Gamma herpes viruses, including KSHV and EBV, are clinically associated with the development of various malignancies such as Kaposi's sarcoma, primary exudative lymphoma, and nasopharyngeal carcinoma. Gamma herpes viruses have a biphasic life cycle, namely the latent infection phase and the lytic replication phase. During the latent infection period, the viral genome exists in the form of an episome, expressing only a small amount of viral genes to escape from the body's immune surveillance. When the body is under pathophysiological conditions such as hypoxia, microbial co-infection, and immune deficiency, the virus can be reactivated to enter the lytic replication phase, expressing a large number of viral genes and assembling and releasing infectious offspring viruses.

The primary reason why the virus cannot be removed by the organism is that the life cycle of gamma herpes viruses consists of two distinct phases. Finding effective solutions to prevent and control viral infections requires a thorough understanding of the regulatory mechanism of the gamma herpesvirus life cycle transition, but this mechanism is extremely complex, and many questions remain unanswered. The KSHV life cycle is regulated by viral proteins such as RTA and LANA and host epigenetic modifiers, although the involvement of the host's innate immunity in this process is poorly understood.

On March 15, 2023, Hongyu Deng's team at the Institute of Biophysics, Chinese Academy of Sciences published online in PNAS a paper entitled "RNF213 modulates γ-herpesvirus infection and reactivation via targeting the viral Replication and Transcription Activator. Transcription Activator". The study reveals for the first time the molecular mechanism by which the interferon-inducible gene RNF213 acts as an E3 ubiquitin ligase to promote the ubiquitination modification and degradation of the KSHV "molecular switch" protein RTA, thereby inhibiting viral infection and lysis reactivation.

To identify the effectors of interferon regulation of KSHV cleavage replication and latent infection, researchers first constructed an expression library of interferon-stimulated genes (ISGs), and screened the model virus MHV-68, which is used to study KSHV and EBV, and identified multiple MHV-68 replication-inhibiting. Among them, RNF213 had a significant inhibitory function. The detection of key steps of MHV-68 replication revealed that RNF213 significantly inhibited early gene transcription and genome replication, and that the viral protein RTA was the "molecular switch" that initiated these downstream steps.

Further experiments confirmed that RNF213 inhibits transcriptional activation of early genes by RTA and replication of the viral genome through downregulating the expression level of RTA protein. More importantly, it was found that RNF213 could similarly downregulate the expression and inhibit the transcriptional activation function of the RTA protein encoded by KSHV, suggesting that RNF213 has the potential function of regulating latent infection and cleavage replication of KSHV. Subsequent functional experiments also confirmed that RNF213 significantly inhibited KSHV de novo infection and lytic reactivation processes.

So, how does RNF213 downregulate RTA protein expression levels?

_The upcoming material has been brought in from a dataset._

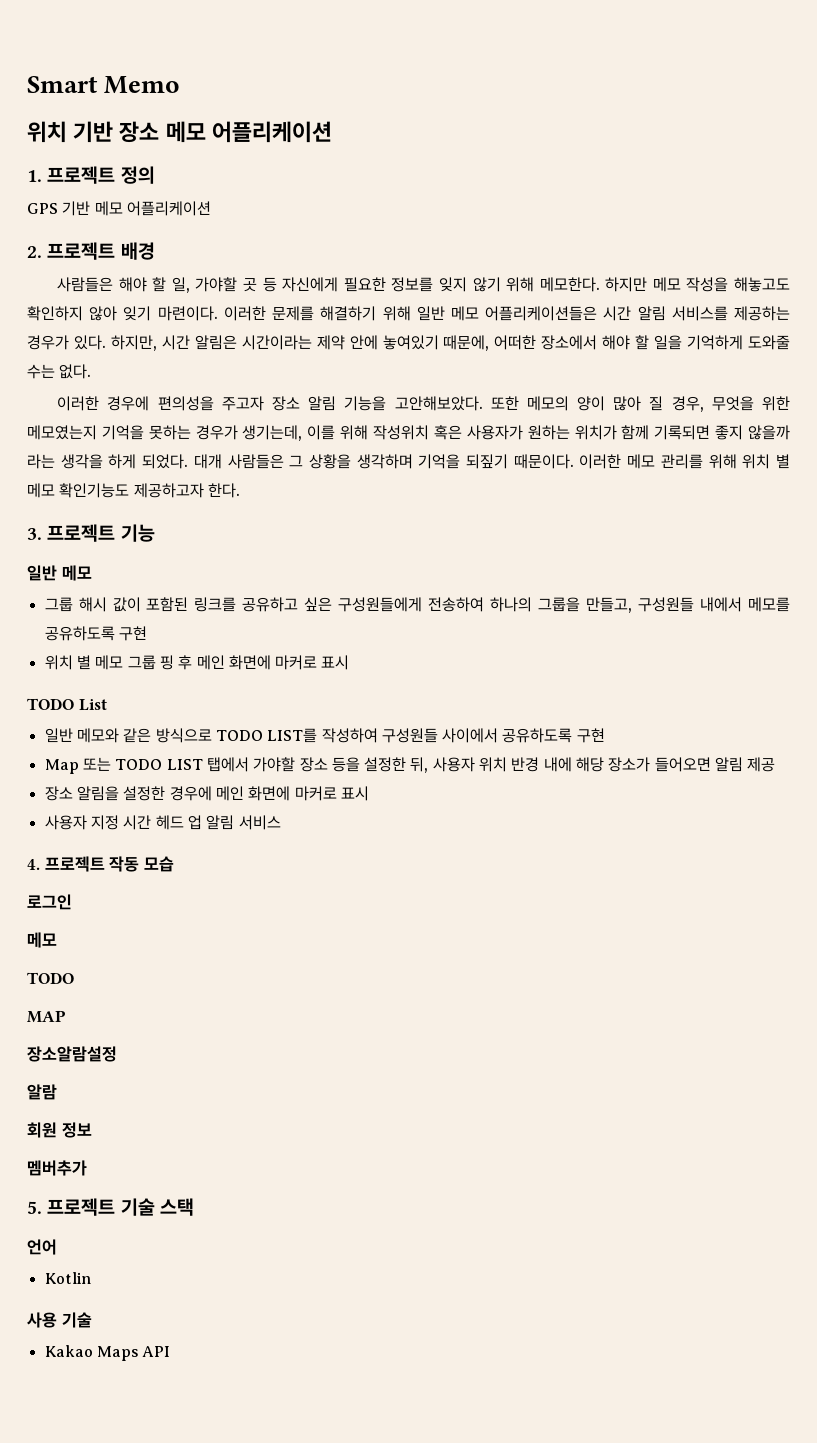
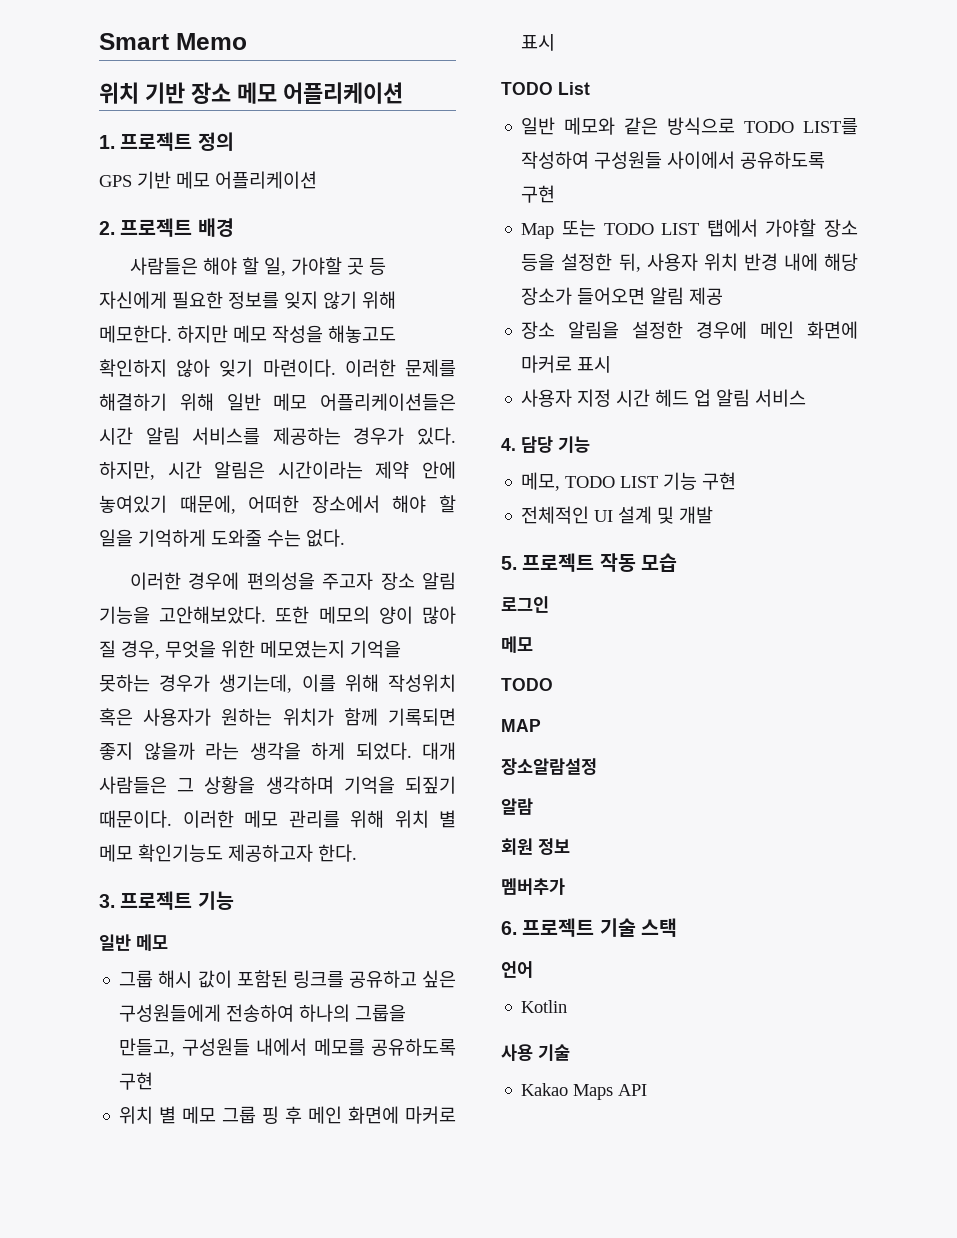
(40, 864) none -> [521,436,590,453] [521,472,737,491] [521,506,714,524] [501,556,517,570] 담당 기능 // 메모, TODO LIST 기능 구현 // 전체적인 UI 설계 및 개발 // 5.
[27,1201,42,1214] 5. -> [501,921,517,935] 6.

The researchers first clarified that RNF213 degrades RTA protein via the proteasome pathway rather than the lysosomal pathway and that there is a direct interaction between RNF213 and RTA. Subsequent molecular biochemical experiments demonstrated that RNF213 acts as an E3 ubiquitin ligase in a ubiquitin K48-linked manner to promote polyubiquitination modification of RTA, which in turn degrades RTA protein via the proteasome.

In summary, this work is the first to identify the function of the interferon-inducible gene RNF213 in inhibiting γ herpesvirus replication, and to reveal the molecular mechanism by which RNF213 interacts with the viral "molecular switch" protein RTA and mediates the ubiquitination modification and degradation of RTA. This work will help with the understanding of how natural immunity, especially interferon, regulates the latent infection and lytic replication of gamma herpesvirus, and provide new ideas for effective prevention and control of viral infections.